What this task involves.
Give back every record exactly as written.
>>>
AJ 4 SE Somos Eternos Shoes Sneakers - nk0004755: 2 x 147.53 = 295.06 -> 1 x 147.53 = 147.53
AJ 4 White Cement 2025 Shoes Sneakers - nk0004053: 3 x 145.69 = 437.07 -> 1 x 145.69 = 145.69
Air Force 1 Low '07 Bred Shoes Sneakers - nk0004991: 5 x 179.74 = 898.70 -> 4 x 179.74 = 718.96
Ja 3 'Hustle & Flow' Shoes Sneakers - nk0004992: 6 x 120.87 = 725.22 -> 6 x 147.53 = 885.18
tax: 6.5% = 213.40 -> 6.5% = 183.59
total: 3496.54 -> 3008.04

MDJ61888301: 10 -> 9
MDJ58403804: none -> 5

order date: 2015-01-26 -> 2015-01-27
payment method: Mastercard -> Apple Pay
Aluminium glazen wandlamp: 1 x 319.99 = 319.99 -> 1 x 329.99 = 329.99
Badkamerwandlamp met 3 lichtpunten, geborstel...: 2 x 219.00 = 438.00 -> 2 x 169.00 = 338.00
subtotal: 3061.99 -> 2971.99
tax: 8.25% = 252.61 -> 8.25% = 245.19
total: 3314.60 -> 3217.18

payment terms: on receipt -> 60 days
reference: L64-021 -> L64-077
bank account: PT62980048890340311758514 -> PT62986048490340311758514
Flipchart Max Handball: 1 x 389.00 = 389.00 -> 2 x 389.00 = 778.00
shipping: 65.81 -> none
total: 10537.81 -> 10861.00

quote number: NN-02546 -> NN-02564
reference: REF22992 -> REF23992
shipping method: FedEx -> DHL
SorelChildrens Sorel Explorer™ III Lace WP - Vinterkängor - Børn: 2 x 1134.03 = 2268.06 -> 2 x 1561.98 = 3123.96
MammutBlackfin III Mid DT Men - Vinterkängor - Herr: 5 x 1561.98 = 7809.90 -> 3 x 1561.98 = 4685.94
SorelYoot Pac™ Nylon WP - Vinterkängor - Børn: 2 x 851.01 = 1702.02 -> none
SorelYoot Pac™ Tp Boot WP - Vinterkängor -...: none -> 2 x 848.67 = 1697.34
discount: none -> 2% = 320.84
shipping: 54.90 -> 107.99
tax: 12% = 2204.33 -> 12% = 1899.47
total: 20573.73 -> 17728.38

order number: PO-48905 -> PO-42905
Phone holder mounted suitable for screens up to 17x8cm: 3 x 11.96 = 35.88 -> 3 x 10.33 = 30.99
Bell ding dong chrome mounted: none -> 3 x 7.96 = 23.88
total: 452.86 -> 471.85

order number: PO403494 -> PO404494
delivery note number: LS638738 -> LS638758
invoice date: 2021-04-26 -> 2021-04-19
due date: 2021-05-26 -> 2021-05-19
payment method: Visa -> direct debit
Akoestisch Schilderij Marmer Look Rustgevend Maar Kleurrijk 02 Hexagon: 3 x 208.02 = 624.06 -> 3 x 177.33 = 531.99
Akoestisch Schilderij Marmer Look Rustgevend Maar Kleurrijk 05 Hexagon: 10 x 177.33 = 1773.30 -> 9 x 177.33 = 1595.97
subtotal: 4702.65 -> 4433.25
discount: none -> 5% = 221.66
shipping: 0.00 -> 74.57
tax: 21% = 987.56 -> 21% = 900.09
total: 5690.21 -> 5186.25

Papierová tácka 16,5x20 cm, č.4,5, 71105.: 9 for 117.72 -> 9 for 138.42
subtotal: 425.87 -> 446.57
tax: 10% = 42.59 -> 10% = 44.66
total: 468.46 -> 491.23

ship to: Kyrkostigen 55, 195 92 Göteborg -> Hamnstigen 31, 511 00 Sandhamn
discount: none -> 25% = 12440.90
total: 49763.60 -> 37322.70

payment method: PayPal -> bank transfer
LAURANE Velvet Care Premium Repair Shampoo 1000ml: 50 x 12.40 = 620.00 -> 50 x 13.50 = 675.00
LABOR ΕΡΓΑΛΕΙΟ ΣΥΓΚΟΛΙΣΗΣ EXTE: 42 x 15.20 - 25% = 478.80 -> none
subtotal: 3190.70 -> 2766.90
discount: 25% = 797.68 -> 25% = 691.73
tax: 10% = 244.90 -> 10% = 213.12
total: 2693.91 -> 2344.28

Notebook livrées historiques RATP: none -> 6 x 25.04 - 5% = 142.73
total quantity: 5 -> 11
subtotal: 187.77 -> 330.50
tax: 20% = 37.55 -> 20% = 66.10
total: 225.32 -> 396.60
<<<
Result for this exercise.
AJ 4 SE Somos Eternos Shoes Sneakers - nk0004755: 2 x 147.53 = 295.06 -> 1 x 147.53 = 147.53
AJ 4 White Cement 2025 Shoes Sneakers - nk0004053: 3 x 145.69 = 437.07 -> 1 x 145.69 = 145.69
Air Force 1 Low '07 Bred Shoes Sneakers - nk0004991: 5 x 179.74 = 898.70 -> 4 x 179.74 = 718.96
Ja 3 'Hustle & Flow' Shoes Sneakers - nk0004992: 6 x 120.87 = 725.22 -> 6 x 147.53 = 885.18
tax: 6.5% = 213.40 -> 6.5% = 183.59
total: 3496.54 -> 3008.04

MDJ61888301: 10 -> 9
MDJ58403804: none -> 5

order date: 2015-01-26 -> 2015-01-27
payment method: Mastercard -> Apple Pay
Aluminium glazen wandlamp: 1 x 319.99 = 319.99 -> 1 x 329.99 = 329.99
Badkamerwandlamp met 3 lichtpunten, geborstel...: 2 x 219.00 = 438.00 -> 2 x 169.00 = 338.00
subtotal: 3061.99 -> 2971.99
tax: 8.25% = 252.61 -> 8.25% = 245.19
total: 3314.60 -> 3217.18

payment terms: on receipt -> 60 days
reference: L64-021 -> L64-077
bank account: PT62980048890340311758514 -> PT62986048490340311758514
Flipchart Max Handball: 1 x 389.00 = 389.00 -> 2 x 389.00 = 778.00
shipping: 65.81 -> none
total: 10537.81 -> 10861.00

quote number: NN-02546 -> NN-02564
reference: REF22992 -> REF23992
shipping method: FedEx -> DHL
SorelChildrens Sorel Explorer™ III Lace WP - Vinterkängor - Børn: 2 x 1134.03 = 2268.06 -> 2 x 1561.98 = 3123.96
MammutBlackfin III Mid DT Men - Vinterkängor - Herr: 5 x 1561.98 = 7809.90 -> 3 x 1561.98 = 4685.94
SorelYoot Pac™ Nylon WP - Vinterkängor - Børn: 2 x 851.01 = 1702.02 -> none
SorelYoot Pac™ Tp Boot WP - Vinterkängor -...: none -> 2 x 848.67 = 1697.34
discount: none -> 2% = 320.84
shipping: 54.90 -> 107.99
tax: 12% = 2204.33 -> 12% = 1899.47
total: 20573.73 -> 17728.38

order number: PO-48905 -> PO-42905
Phone holder mounted suitable for screens up to 17x8cm: 3 x 11.96 = 35.88 -> 3 x 10.33 = 30.99
Bell ding dong chrome mounted: none -> 3 x 7.96 = 23.88
total: 452.86 -> 471.85

order number: PO403494 -> PO404494
delivery note number: LS638738 -> LS638758
invoice date: 2021-04-26 -> 2021-04-19
due date: 2021-05-26 -> 2021-05-19
payment method: Visa -> direct debit
Akoestisch Schilderij Marmer Look Rustgevend Maar Kleurrijk 02 Hexagon: 3 x 208.02 = 624.06 -> 3 x 177.33 = 531.99
Akoestisch Schilderij Marmer Look Rustgevend Maar Kleurrijk 05 Hexagon: 10 x 177.33 = 1773.30 -> 9 x 177.33 = 1595.97
subtotal: 4702.65 -> 4433.25
discount: none -> 5% = 221.66
shipping: 0.00 -> 74.57
tax: 21% = 987.56 -> 21% = 900.09
total: 5690.21 -> 5186.25

Papierová tácka 16,5x20 cm, č.4,5, 71105.: 9 for 117.72 -> 9 for 138.42
subtotal: 425.87 -> 446.57
tax: 10% = 42.59 -> 10% = 44.66
total: 468.46 -> 491.23

ship to: Kyrkostigen 55, 195 92 Göteborg -> Hamnstigen 31, 511 00 Sandhamn
discount: none -> 25% = 12440.90
total: 49763.60 -> 37322.70

payment method: PayPal -> bank transfer
LAURANE Velvet Care Premium Repair Shampoo 1000ml: 50 x 12.40 = 620.00 -> 50 x 13.50 = 675.00
LABOR ΕΡΓΑΛΕΙΟ ΣΥΓΚΟΛΙΣΗΣ EXTE: 42 x 15.20 - 25% = 478.80 -> none
subtotal: 3190.70 -> 2766.90
discount: 25% = 797.68 -> 25% = 691.73
tax: 10% = 244.90 -> 10% = 213.12
total: 2693.91 -> 2344.28

Notebook livrées historiques RATP: none -> 6 x 25.04 - 5% = 142.73
total quantity: 5 -> 11
subtotal: 187.77 -> 330.50
tax: 20% = 37.55 -> 20% = 66.10
total: 225.32 -> 396.60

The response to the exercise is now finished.